Exercise ▸ Go through the entries below and copy each line that holds the word "span".

Data records:
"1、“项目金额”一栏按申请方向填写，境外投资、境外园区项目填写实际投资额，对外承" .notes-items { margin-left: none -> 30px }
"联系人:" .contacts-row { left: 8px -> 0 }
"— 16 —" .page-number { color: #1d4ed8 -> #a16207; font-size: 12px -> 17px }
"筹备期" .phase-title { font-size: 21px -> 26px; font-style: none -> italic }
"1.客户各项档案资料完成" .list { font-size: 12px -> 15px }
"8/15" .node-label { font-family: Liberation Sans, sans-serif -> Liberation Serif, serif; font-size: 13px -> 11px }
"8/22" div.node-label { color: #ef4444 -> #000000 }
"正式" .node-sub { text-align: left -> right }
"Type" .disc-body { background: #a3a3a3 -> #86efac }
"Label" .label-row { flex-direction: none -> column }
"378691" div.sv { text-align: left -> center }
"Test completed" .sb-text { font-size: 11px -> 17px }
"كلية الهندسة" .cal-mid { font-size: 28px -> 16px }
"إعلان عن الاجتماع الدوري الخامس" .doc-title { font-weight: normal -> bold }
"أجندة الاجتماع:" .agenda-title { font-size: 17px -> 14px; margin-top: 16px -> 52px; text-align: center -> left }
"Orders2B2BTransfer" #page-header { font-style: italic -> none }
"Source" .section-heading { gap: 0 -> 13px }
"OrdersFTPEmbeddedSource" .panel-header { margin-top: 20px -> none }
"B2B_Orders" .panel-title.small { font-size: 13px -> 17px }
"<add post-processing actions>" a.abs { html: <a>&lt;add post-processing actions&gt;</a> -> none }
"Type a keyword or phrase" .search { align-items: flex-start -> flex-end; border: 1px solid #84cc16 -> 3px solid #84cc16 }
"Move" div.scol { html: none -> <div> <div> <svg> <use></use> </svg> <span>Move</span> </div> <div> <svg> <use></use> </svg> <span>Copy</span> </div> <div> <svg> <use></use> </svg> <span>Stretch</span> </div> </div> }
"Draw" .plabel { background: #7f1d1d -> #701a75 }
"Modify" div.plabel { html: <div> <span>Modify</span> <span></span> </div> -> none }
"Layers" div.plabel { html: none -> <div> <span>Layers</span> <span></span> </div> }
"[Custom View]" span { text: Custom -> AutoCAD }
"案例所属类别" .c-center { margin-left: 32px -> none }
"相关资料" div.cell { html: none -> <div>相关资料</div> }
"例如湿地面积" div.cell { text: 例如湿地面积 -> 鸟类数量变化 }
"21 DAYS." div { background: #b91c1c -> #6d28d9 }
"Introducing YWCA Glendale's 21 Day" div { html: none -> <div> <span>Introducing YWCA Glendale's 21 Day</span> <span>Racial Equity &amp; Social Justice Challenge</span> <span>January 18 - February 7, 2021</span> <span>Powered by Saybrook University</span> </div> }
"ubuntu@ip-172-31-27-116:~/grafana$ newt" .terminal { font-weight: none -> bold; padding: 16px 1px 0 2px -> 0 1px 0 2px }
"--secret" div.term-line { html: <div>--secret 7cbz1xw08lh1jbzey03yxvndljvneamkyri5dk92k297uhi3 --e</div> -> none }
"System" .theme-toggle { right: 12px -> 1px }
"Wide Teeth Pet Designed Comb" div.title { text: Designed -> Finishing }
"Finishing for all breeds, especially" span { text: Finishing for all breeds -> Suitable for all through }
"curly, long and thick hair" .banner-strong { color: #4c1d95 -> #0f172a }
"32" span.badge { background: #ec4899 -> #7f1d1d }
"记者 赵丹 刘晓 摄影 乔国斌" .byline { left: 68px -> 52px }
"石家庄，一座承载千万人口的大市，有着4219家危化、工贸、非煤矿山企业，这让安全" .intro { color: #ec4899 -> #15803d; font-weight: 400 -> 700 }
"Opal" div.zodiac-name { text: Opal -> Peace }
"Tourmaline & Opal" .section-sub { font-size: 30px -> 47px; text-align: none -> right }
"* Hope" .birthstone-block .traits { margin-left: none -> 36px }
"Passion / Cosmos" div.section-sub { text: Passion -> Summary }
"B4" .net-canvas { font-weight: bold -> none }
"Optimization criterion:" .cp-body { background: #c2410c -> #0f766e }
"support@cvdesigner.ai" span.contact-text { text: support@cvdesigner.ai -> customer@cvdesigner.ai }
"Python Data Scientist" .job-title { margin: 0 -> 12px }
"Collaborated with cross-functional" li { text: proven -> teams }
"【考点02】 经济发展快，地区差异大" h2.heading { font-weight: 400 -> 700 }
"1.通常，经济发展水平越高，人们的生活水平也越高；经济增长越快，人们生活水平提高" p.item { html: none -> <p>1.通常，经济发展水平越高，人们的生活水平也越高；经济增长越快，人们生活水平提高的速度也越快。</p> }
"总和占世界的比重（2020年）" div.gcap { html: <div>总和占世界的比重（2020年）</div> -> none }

Solution for this problem ▸
"Move" div.scol { html: none -> <div> <div> <svg> <use></use> </svg> <span>Move</span> </div> <div> <svg> <use></use> </svg> <span>Copy</span> </div> <div> <svg> <use></use> </svg> <span>Stretch</span> </div> </div> }
"Modify" div.plabel { html: <div> <span>Modify</span> <span></span> </div> -> none }
"Layers" div.plabel { html: none -> <div> <span>Layers</span> <span></span> </div> }
"[Custom View]" span { text: Custom -> AutoCAD }
"Introducing YWCA Glendale's 21 Day" div { html: none -> <div> <span>Introducing YWCA Glendale's 21 Day</span> <span>Racial Equity &amp; Social Justice Challenge</span> <span>January 18 - February 7, 2021</span> <span>Powered by Saybrook University</span> </div> }
"Finishing for all breeds, especially" span { text: Finishing for all breeds -> Suitable for all through }
"32" span.badge { background: #ec4899 -> #7f1d1d }
"support@cvdesigner.ai" span.contact-text { text: support@cvdesigner.ai -> customer@cvdesigner.ai }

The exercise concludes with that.